The parks and boulevards plan stagnated until 1907. The next year, Kessler was hired. Kessler took the plans that were brought up since 1894, expanded them with plans for Pleasant and Pogues Runs, and finally came up with a plan to only have people directly affected by the park system to pay for it by creating separate taxing districts.

From 1908 until 1915, the Parks Department retained Kessler and his firm. In that time, Kessler designed and worked on his plan. In addition, his firm was contracted for work on University Park (1915), Garfield Park (1915) and Riverside Park (1916). The last task brought to Kessler and his firm was a parkway on the north side of the city. Kessler recommended a parkway stretching from Fort Benjamin Harrison to Eagle Creek. What would be built would be a winding road along the Cooper Road corridor on the westside, east along the 56th and 59th Street corridors across Washington Township to west of Fort Harrison. This new boulevard was completed in 1929.

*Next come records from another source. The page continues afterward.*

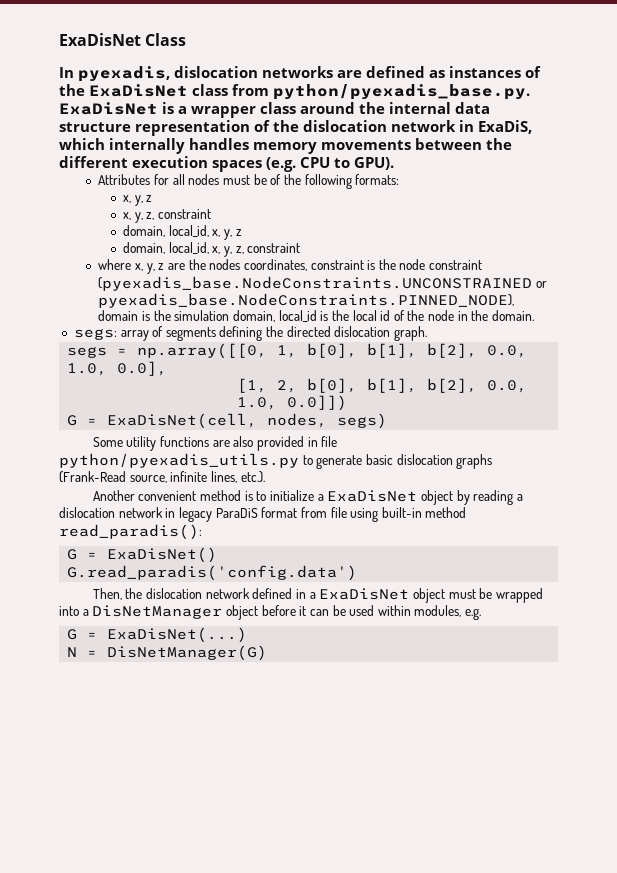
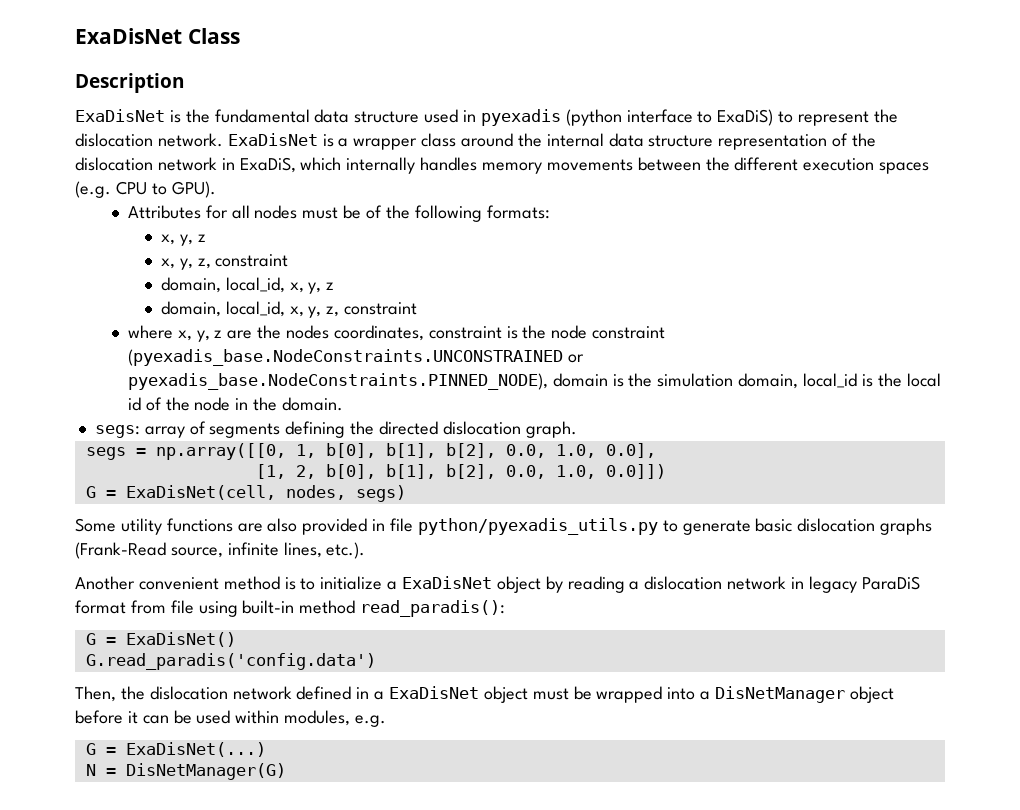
- In pyexadis, dislocation networks are defined as instances of the ExaDisNet class from python/pyexadis_base.py. ExaDisNet is a wrapper class around the internal data structure representation of the dislocation network in ExaDiS, which internally handles memory movements between the different execution spaces (e.g. CPU to GPU).
+ Description
+ ExaDisNet is the fundamental data structure used in pyexadis (python interface to ExaDiS) to represent the dislocation network. ExaDisNet is a wrapper class around the internal data structure representation of the dislocation network in ExaDiS, which internally handles memory movements between the different execution spaces (e.g. CPU to GPU).

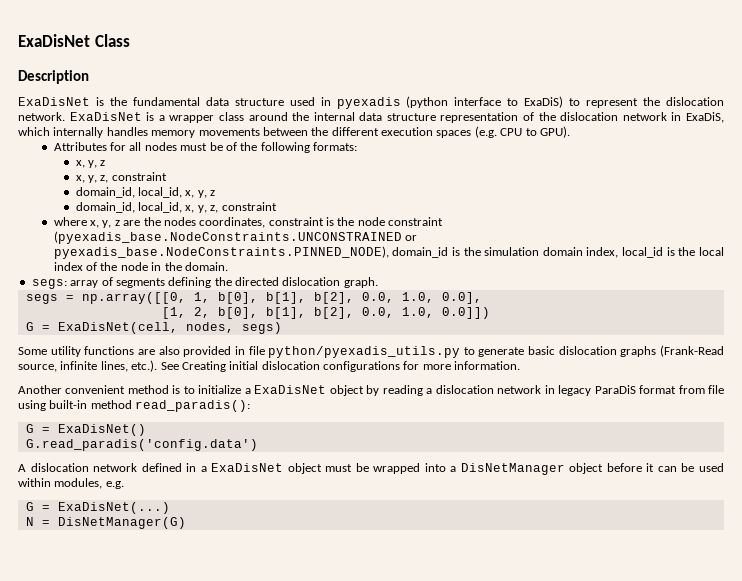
- domain, local_id, x, y, z
+ domain_id, local_id, x, y, z
- domain, local_id, x, y, z, constraint
+ domain_id, local_id, x, y, z, constraint
- where x, y, z are the nodes coordinates, constraint is the node constraint (pyexadis_base.NodeConstraints.UNCONSTRAINED or pyexadis_base.NodeConstraints.PINNED_NODE), domain is the simulation domain, local_id is the local id of the node in the domain.
+ where x, y, z are the nodes coordinates, constraint is the node constraint (pyexadis_base.NodeConstraints.UNCONSTRAINED or pyexadis_base.NodeConstraints.PINNED_NODE), domain_id is the simulation domain index, local_id is the local index of the node in the domain.
- Some utility functions are also provided in file python/pyexadis_utils.py to generate basic dislocation graphs (Frank-Read source, infinite lines, etc.).
+ Some utility functions are also provided in file python/pyexadis_utils.py to generate basic dislocation graphs (Frank-Read source, infinite lines, etc.). See Creating initial dislocation configurations for more information.
- Then, the dislocation network defined in a ExaDisNet object must be wrapped into a DisNetManager object before it can be used within modules, e.g.
+ A dislocation network defined in a ExaDisNet object must be wrapped into a DisNetManager object before it can be used within modules, e.g.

George Edward Kessler died 19 March 1923 at St. Vincent’s Hospital after surgery for kidney disease. The Indianapolis Star of 20 March 1923 states “he was engaged a few months ago by the board of park commissioners to develop along broad lines a comprehensive plan of boulevard construction and extension in this city. Plans for the first until of this program, the Fifty-sixth street boulevard from Fort Harrison to Big Eagle Creek, were announced only recently by the park board.” Indianapolis doctors were sent to St. Louis, were Mr. Kessler lived, to check on him as he was reported very sick. He arrived in Indianapolis on 12 March, and was put into the hospital almost immediately. When the new “56th Street boulevard” was completed six years later, it was named in Kessler’s honor.

Another of his last projects was to create a plan for Fairview Park. This job was contracted by the trustees of Butler University, since Fairview Park would be the future home of the college after it moved from Irvington.

George Kessler was not only instrumental in planning in Indianapolis, he had designed parks and boulevard systems for: Memphis, Tennessee; Cincinnati, Ohio; Cleveland, Ohio; Denver, Colorado; Dallas, Texas; El Paso, Texas; Syracuse, New York; Mexico City, Mexico; as well as numerous other cities. Not only did he create beautiful parks and parkways in Indianapolis, he was also instrumental in the “set back” rule of buildings on Monument Circle, meaning the higher the building, the further it sits back from the street. This is most obvious in the Circle Theater building.

2 thoughts on “George Edward Kessler, And His Effect on Indianapolis

  1. The three cities in which I’ve lived — South Bend, Terre Haute, and Indianapolis — all had Kessler-designed park and boulevard systems. I’ve often thought my very view of what a city should be must be heavily shaped by Kessler’s influence.